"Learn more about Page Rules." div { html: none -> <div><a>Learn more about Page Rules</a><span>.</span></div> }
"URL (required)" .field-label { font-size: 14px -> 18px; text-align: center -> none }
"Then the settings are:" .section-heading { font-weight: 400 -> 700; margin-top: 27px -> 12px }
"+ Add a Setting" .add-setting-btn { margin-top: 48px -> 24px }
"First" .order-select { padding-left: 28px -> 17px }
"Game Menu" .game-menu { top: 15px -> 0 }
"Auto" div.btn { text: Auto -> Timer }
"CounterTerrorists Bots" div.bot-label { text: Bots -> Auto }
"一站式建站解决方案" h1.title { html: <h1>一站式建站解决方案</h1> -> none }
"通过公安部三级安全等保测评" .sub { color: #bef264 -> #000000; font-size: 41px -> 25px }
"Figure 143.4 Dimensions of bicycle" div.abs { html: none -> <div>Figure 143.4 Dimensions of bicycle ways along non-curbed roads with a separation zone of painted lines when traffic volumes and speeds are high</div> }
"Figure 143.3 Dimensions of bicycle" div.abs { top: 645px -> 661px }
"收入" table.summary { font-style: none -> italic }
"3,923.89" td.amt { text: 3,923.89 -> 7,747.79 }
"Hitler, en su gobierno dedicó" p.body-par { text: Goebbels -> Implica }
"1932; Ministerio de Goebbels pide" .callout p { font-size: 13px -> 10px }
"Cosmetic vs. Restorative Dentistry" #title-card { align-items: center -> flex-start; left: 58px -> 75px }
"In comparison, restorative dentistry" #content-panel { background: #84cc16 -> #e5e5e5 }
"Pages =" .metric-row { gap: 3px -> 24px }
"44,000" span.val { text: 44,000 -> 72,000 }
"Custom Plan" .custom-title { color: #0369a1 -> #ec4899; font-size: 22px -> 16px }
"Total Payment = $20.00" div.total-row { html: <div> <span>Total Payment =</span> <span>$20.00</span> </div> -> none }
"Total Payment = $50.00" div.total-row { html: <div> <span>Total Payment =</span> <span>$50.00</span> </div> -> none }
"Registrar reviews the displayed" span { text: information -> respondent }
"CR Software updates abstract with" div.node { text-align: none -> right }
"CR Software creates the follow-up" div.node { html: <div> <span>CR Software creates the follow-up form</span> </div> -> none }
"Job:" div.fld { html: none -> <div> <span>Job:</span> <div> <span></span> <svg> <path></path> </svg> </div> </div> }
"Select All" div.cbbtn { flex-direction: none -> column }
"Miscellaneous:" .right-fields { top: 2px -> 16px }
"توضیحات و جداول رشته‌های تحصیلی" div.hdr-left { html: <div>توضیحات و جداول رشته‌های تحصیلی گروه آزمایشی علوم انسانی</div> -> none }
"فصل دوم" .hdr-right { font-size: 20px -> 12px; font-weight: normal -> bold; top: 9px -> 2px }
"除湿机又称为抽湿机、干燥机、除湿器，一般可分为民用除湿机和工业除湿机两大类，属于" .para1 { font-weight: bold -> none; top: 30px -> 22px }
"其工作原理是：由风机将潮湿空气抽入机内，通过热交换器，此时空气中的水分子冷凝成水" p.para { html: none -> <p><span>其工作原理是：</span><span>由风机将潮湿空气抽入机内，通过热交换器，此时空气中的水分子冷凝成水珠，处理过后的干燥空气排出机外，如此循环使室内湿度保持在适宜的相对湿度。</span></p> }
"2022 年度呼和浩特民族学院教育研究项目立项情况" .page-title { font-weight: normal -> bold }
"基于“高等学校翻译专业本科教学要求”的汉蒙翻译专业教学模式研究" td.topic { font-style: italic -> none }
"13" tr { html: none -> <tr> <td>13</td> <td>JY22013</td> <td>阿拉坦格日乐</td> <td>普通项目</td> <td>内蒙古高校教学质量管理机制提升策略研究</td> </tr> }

> **Requirement**
Only lines that include "Software" belong in the answer; return them from the entries above.

> **Task answer**
"CR Software updates abstract with" div.node { text-align: none -> right }
"CR Software creates the follow-up" div.node { html: <div> <span>CR Software creates the follow-up form</span> </div> -> none }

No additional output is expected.